Your goal: Which lines run from the line with "Wifi adapter | mennyiség: 2 -> 1" to the end of the entries? Write out exactly those, leaving out the pictures.

Revision tracking records:
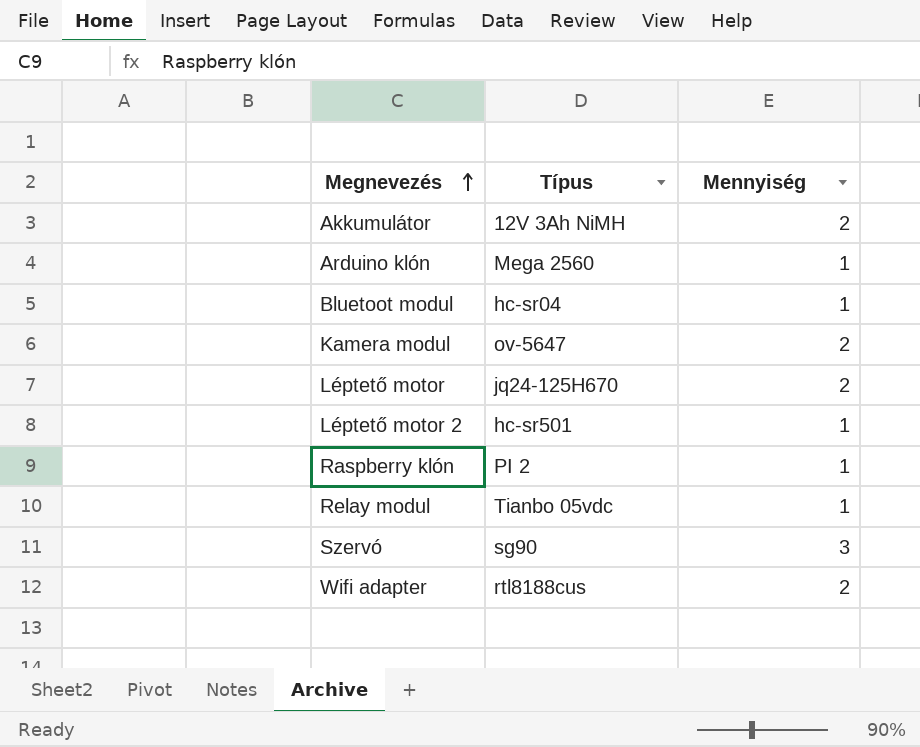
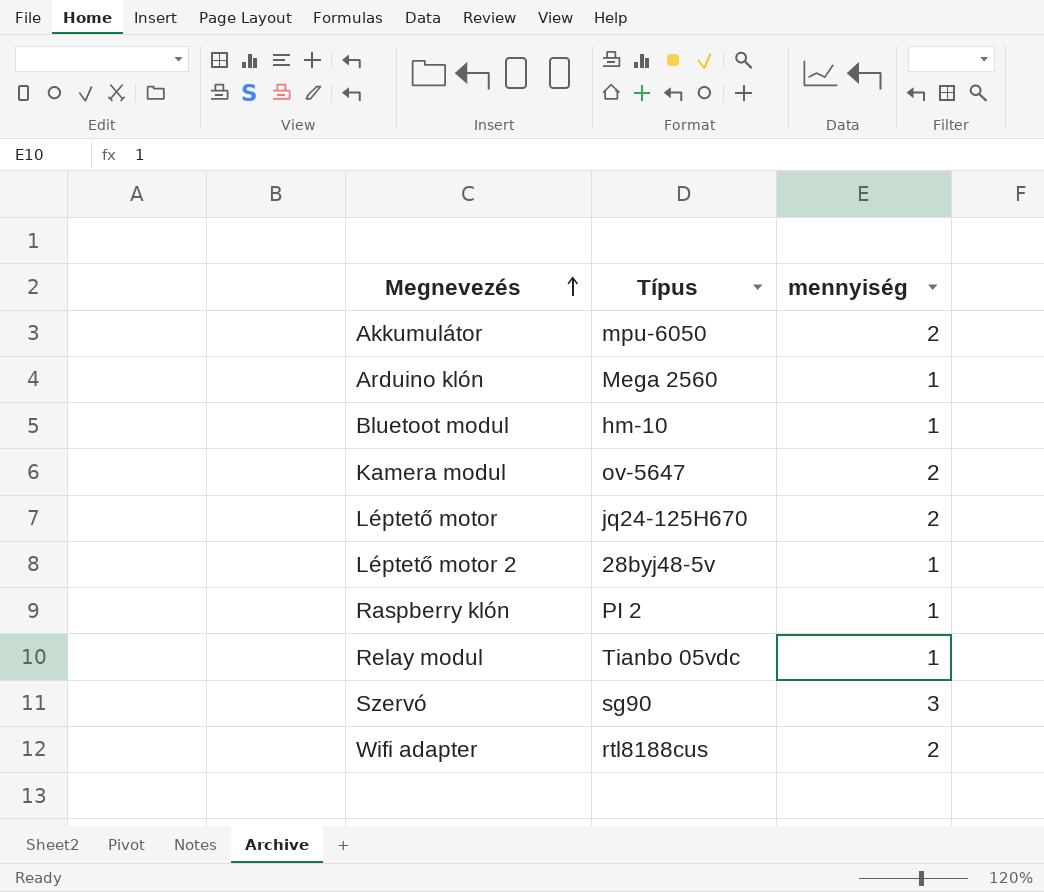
column name: Mennyiség -> mennyiség
Akkumulátor | Típus: 12V 3Ah NiMH -> mpu-6050
Bluetoot modul | Típus: hc-sr04 -> hm-10
Léptető motor 2 | Típus: hc-sr501 -> 28byj48-5v

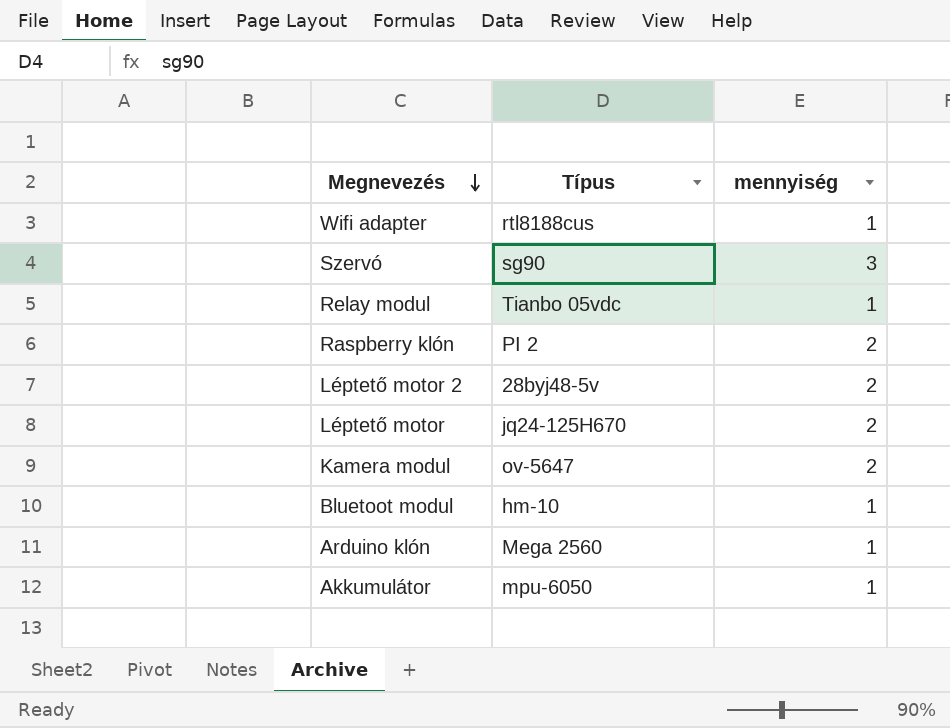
row order: Megnevezés ascending -> Megnevezés descending
Wifi adapter | mennyiség: 2 -> 1
Raspberry klón | mennyiség: 1 -> 2
Léptető motor 2 | mennyiség: 1 -> 2
Akkumulátor | mennyiség: 2 -> 1

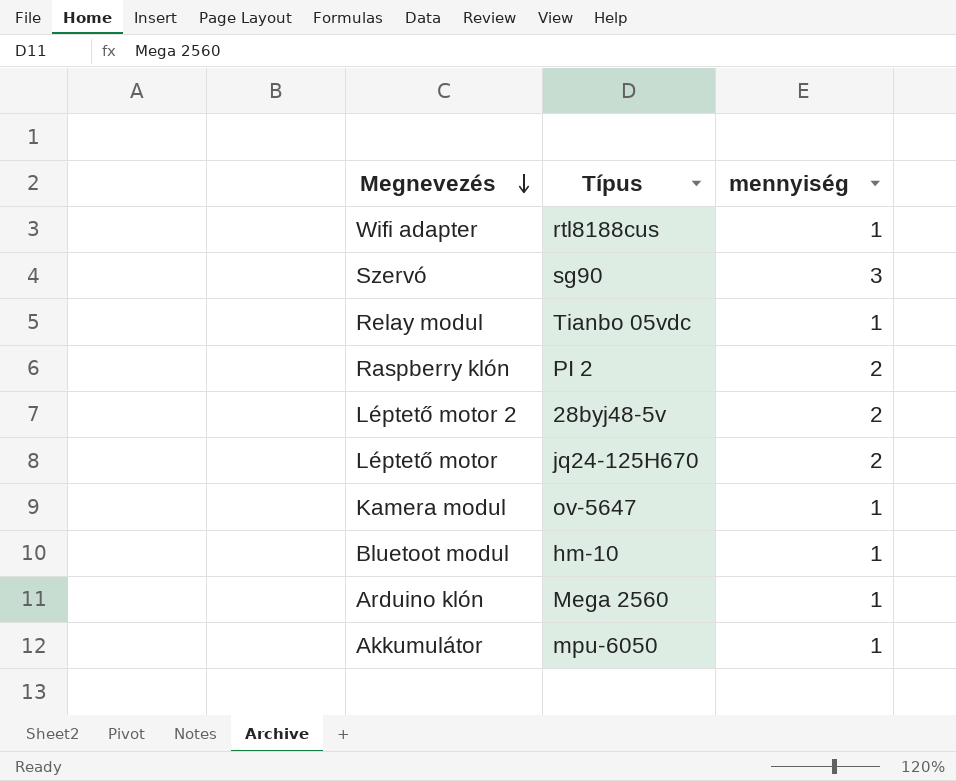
Kamera modul | mennyiség: 2 -> 1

Exercise response:
Wifi adapter | mennyiség: 2 -> 1
Raspberry klón | mennyiség: 1 -> 2
Léptető motor 2 | mennyiség: 1 -> 2
Akkumulátor | mennyiség: 2 -> 1

Kamera modul | mennyiség: 2 -> 1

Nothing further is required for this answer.